▶ [THE DATA]:
#####

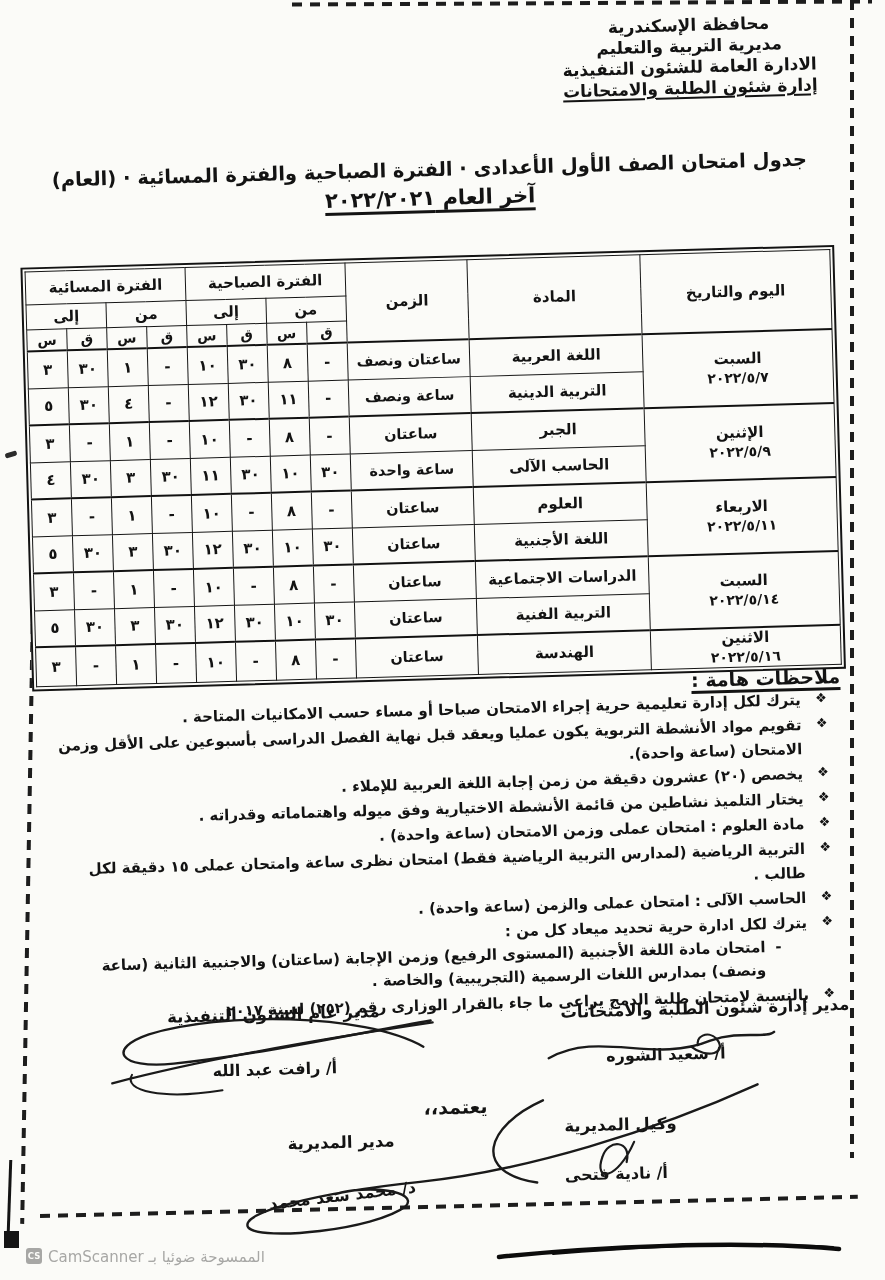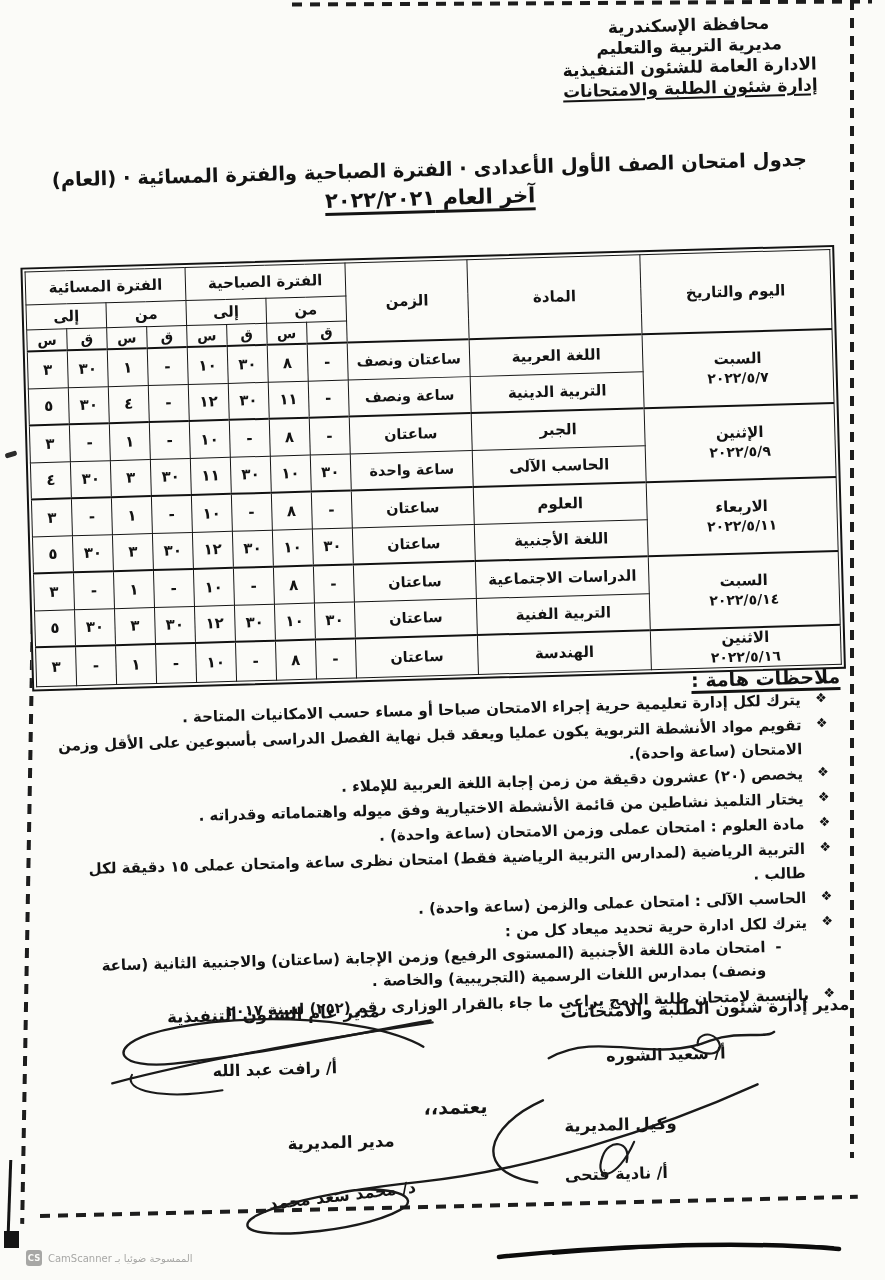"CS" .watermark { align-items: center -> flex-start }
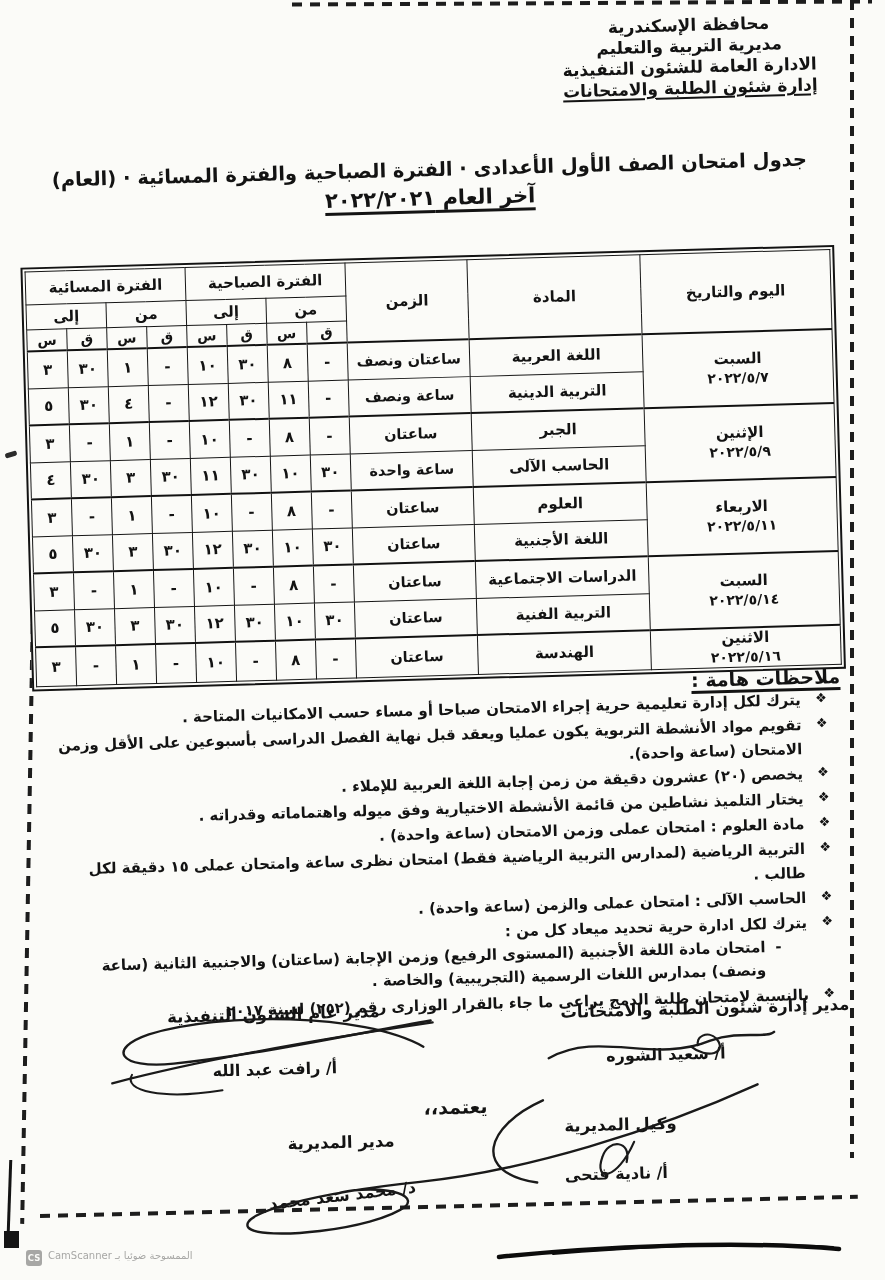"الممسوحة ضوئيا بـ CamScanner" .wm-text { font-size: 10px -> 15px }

#####

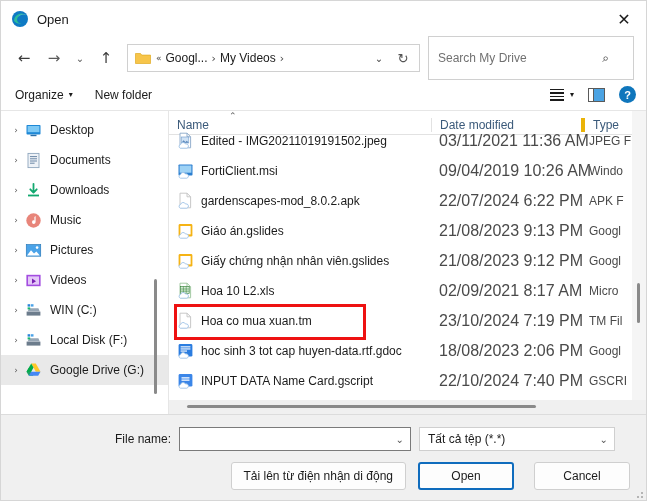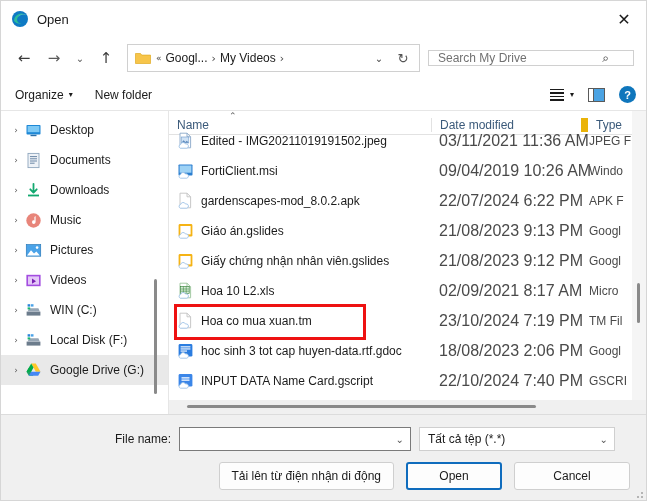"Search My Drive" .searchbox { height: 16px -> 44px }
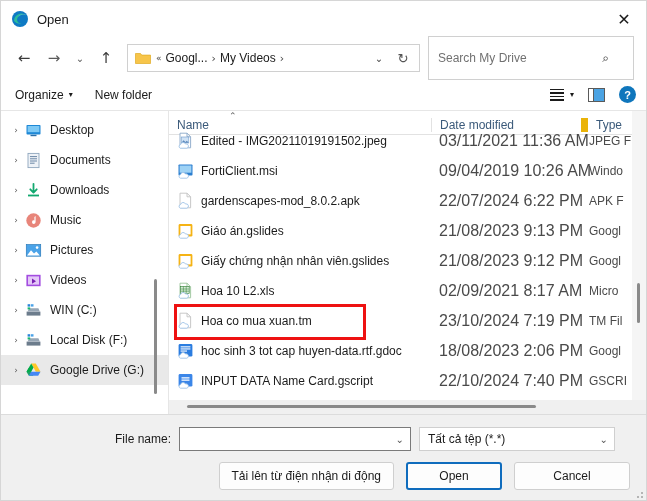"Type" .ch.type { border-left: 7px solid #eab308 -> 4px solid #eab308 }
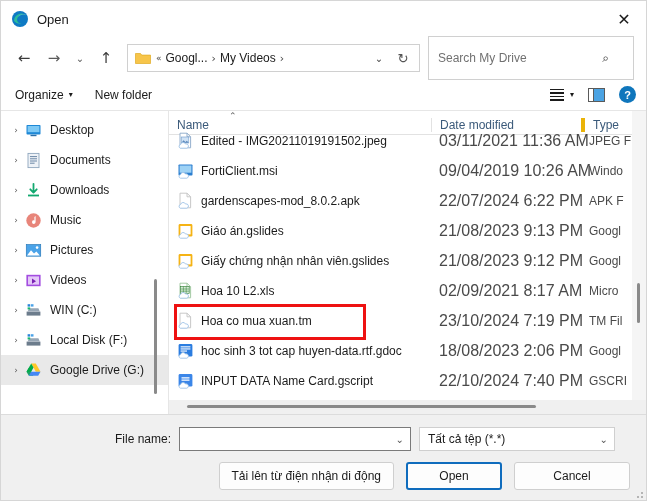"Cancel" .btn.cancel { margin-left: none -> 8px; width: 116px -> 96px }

#####

▶ [REQUIREMENT]: Repeat only the stretch of data above that runs from the line with "align-items: center ->" to the line with "font-size: 10px ->". Keep both end lines; exclude pictures.

▶ [TASK OUTPUT]:
"CS" .watermark { align-items: center -> flex-start }
"الممسوحة ضوئيا بـ CamScanner" .wm-text { font-size: 10px -> 15px }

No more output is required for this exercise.